Gradle now uses separate output directories for each JVM language, but this build assumes a single directory for all classes from a source set. This behaviour has been deprecated and is scheduled to be removed in Gradle 5.0
To get rid of this warning, just switch to sourceSets.integrationTest.output.classesDirs instead. For more information, see the Gradle 4.0 release notes.
I gather the documentation wasn't great back in 2012 when this question was asked, but for anyone reading this in 2020+: There's now a whole section in the docs about how to add a source set for integration tests. You really should read it instead of copy/pasting code snippets here and banging your head against the wall trying to figure out why an answer from 2012-2016 doesn't quite work.

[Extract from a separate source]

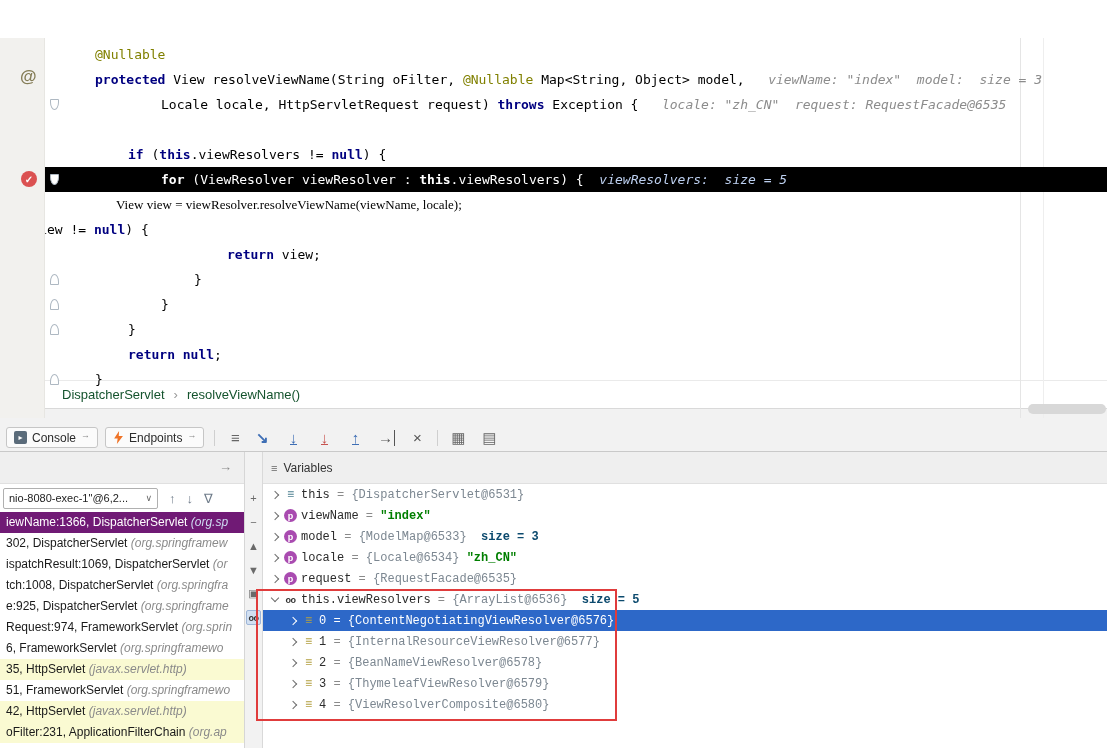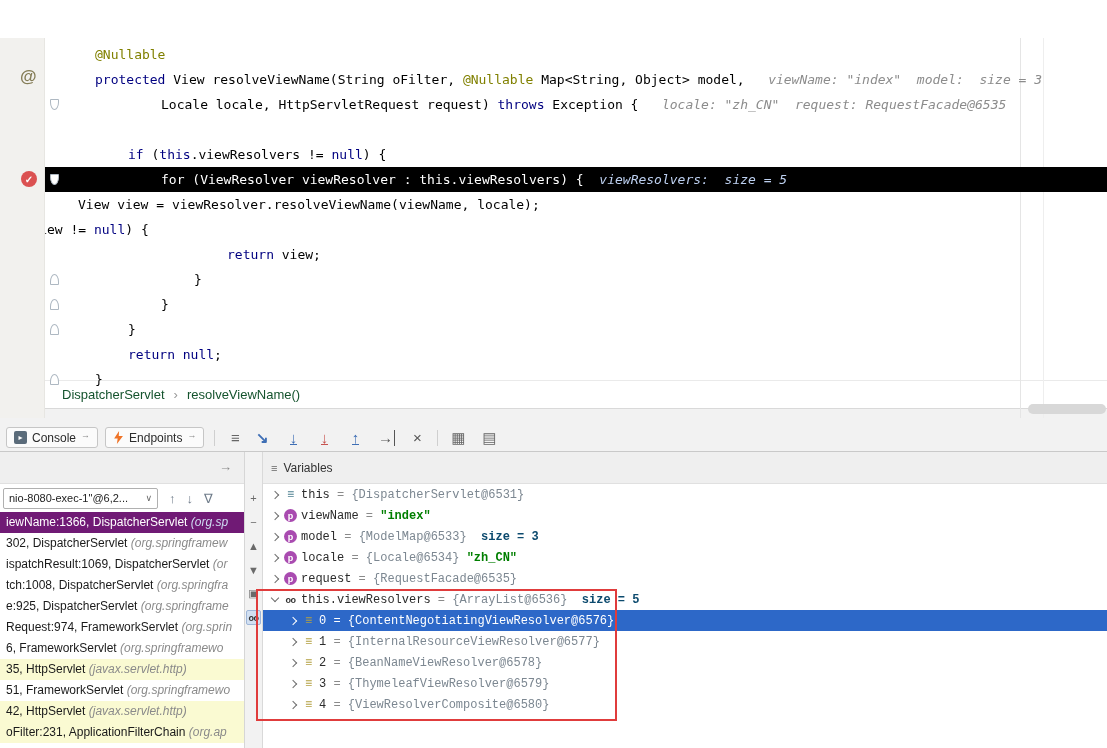"protected" .tok-kw { font-weight: normal -> bold }
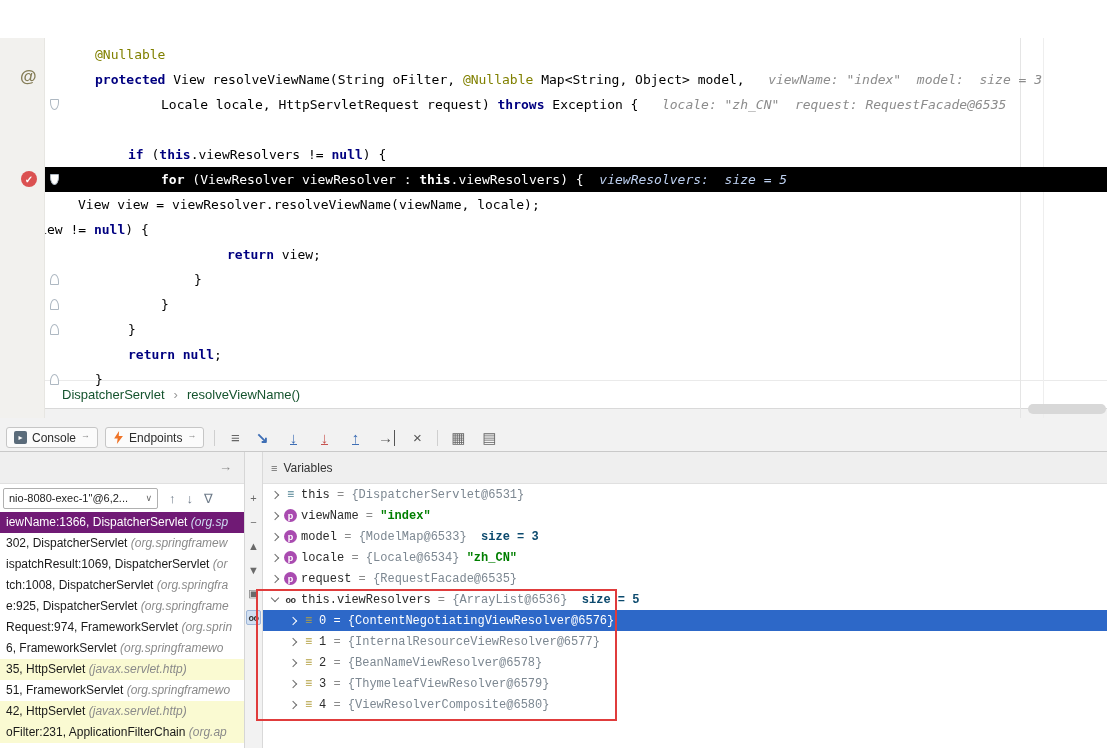"View view =" div.line { font-family: none -> Liberation Serif, serif; padding-left: 78px -> 116px }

The answer is most likely simple but more nuanced than you may think, and the exact code you'll need is likely to be different from the code I'll need. For example, do you want your integration tests to use the same dependencies as your unit tests?
You might also want to configure your tests to run with jUnit:
task integrationTest(type: Test) {
...
useJunitPlatform()
}
I'm new to Gradle, using Gradle 6.0.1 JUnit 4.12. Here's what I came up with to solve this problem.
apply plugin: 'java'
repositories { jcenter() }
dependencies {
testImplementation 'junit:junit:4.12'
}
sourceSets {
main {
java {
srcDirs = ['src']
}
}
test {
java {
srcDirs = ['tests']
}
}
}
Notice that the main source and test source is referenced separately, one under main and one under test.
The testImplementation item under dependencies is only used for compiling the source in test. If your main code actually had a dependency on JUnit, then you would also specify implementation under dependencies.
I had to specify the repositories section to get this to work, I doubt that is the best/only way.